**DATA SHOWN:**

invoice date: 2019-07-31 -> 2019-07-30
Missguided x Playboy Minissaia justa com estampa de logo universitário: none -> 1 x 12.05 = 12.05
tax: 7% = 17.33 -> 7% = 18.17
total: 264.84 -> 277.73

* * *

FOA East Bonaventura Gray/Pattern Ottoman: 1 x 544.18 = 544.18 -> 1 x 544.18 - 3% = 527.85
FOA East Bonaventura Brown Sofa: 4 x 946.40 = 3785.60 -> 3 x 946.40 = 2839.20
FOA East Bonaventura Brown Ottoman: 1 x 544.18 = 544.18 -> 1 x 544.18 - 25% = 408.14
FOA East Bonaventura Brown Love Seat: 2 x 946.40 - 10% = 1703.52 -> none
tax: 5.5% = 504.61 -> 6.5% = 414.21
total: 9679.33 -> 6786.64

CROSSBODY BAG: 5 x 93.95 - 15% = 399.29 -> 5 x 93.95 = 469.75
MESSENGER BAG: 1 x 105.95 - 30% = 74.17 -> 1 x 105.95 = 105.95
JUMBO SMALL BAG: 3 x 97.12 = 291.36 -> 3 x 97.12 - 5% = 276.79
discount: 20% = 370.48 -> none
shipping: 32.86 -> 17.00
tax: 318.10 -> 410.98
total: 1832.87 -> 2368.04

...

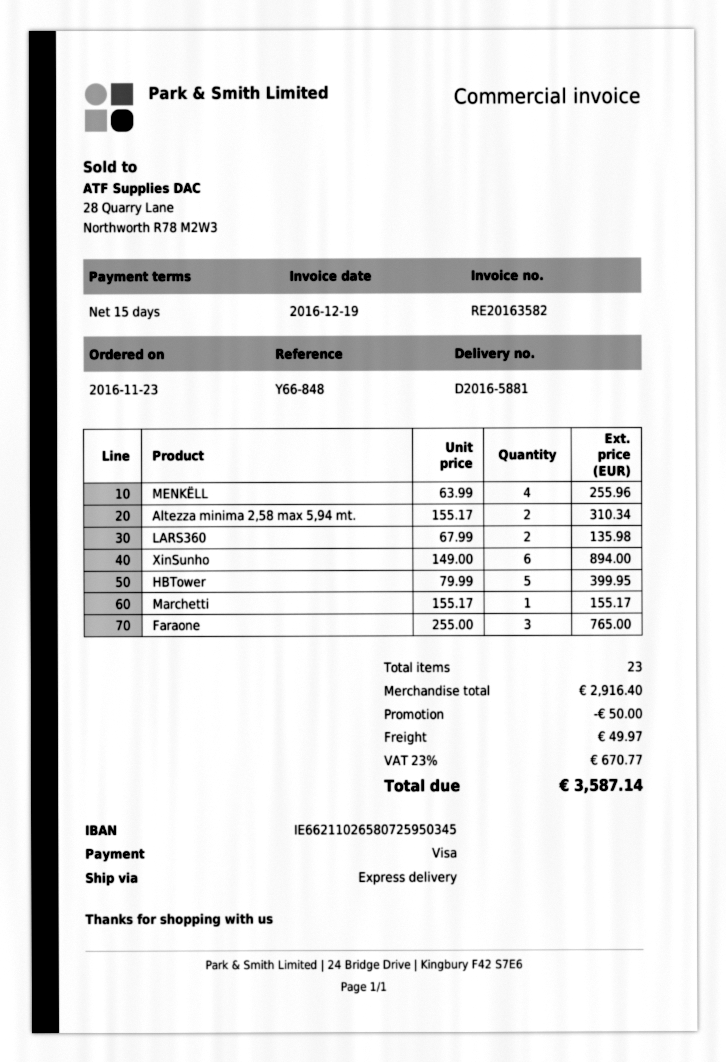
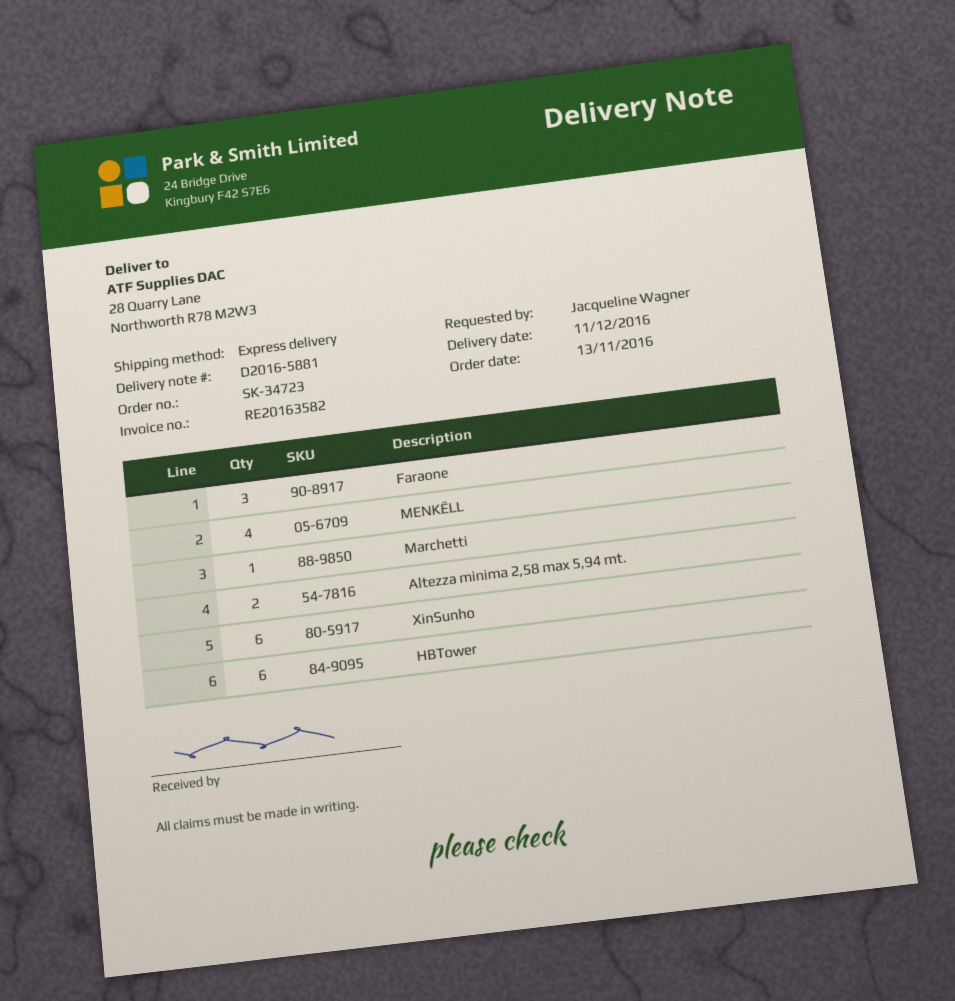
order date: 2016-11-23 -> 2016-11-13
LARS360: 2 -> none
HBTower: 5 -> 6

**PROBLEM STATEMENT:** From the records above, retype only the lines starting at the line that contains "total: 9679.33 -> 6786.64" and ending at the line that contains "total: 1832.87 -> 2368.04", both included.

**REPLY:**
total: 9679.33 -> 6786.64

CROSSBODY BAG: 5 x 93.95 - 15% = 399.29 -> 5 x 93.95 = 469.75
MESSENGER BAG: 1 x 105.95 - 30% = 74.17 -> 1 x 105.95 = 105.95
JUMBO SMALL BAG: 3 x 97.12 = 291.36 -> 3 x 97.12 - 5% = 276.79
discount: 20% = 370.48 -> none
shipping: 32.86 -> 17.00
tax: 318.10 -> 410.98
total: 1832.87 -> 2368.04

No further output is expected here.